[
https://issues.apache.org/jira/browse/SOLR-1758?page=com.atlassian.jira.plugin.system.issuetabpanels:comment-tabpanel&focusedCommentId=13038355#comment-13038355
]
Mike Sokolov commented on SOLR-1758:
------------------------------------
This was originally reported in the context of DIH, but as the OP said, it
applies equally well to all configuration.
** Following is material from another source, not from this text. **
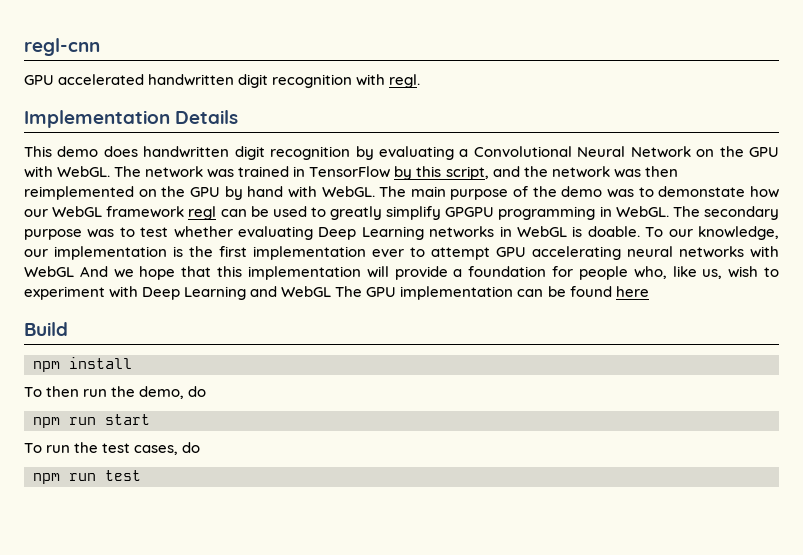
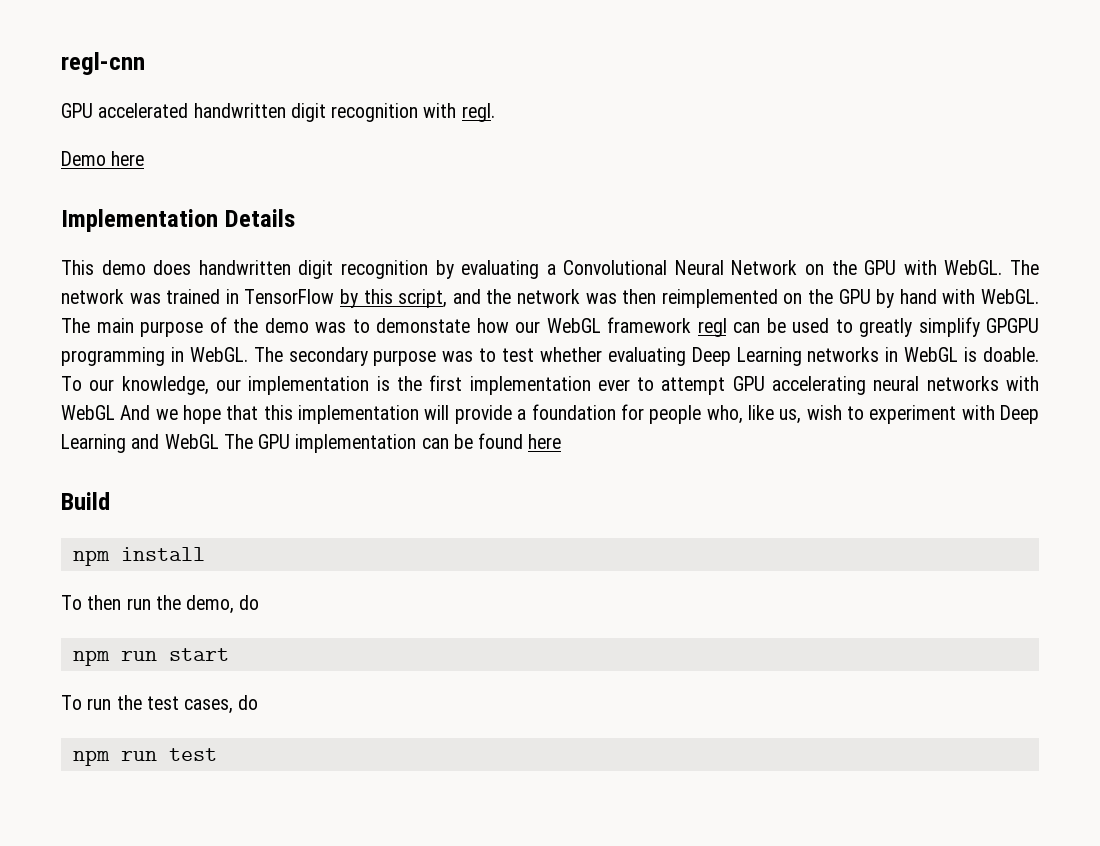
(421, 81) none -> [61,151,145,166] // Demo here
The config-validation.patch includes changes to Config that validate all XML
configuration files loaded there. The patch includes a schema with rules for
<config/>, <schema>, <solr/>, <elevate/> and <root/> (used in tests). It could
be extended for other files as well. The change causes Config to look in
solr.home for a file called config.xsd. If found, it is loaded and used to
validate whatever configuration file is being loaded. If a validation error
occurs, an exception is raised (and logged? this seemed to be the way it was
done before, although it seemed odd to me - I'd have thought exception logging
would want to be handled at an outermost layer).
The Solr XML usage seems to be very flexible in practice. Therefore the schema
attempts to allow a fair amount of flexibility: for elements marked as
"plugins" in the Wiki documentation, I've allowed pretty much arbitrary child
content. The wildcards in the schema are "lax" which means that they allow any
element, even unknown elements, but when known elements are found, they are
validated against the model in the schema (eg: <str> is not allowed to have any
child elements).
All the Solr tests but one pass with the patch, which means that the
configuration in the solr example, as well as the various test configurations
in solr/src/test-files/solr/conf, are all valid according to the schema. The
exception is one solrconfig.xml with a
luceneMatchVersion=4.0; I think this should LUCENE_40? The patch also includes
one new test of an invalid schema; it probably should have a few more.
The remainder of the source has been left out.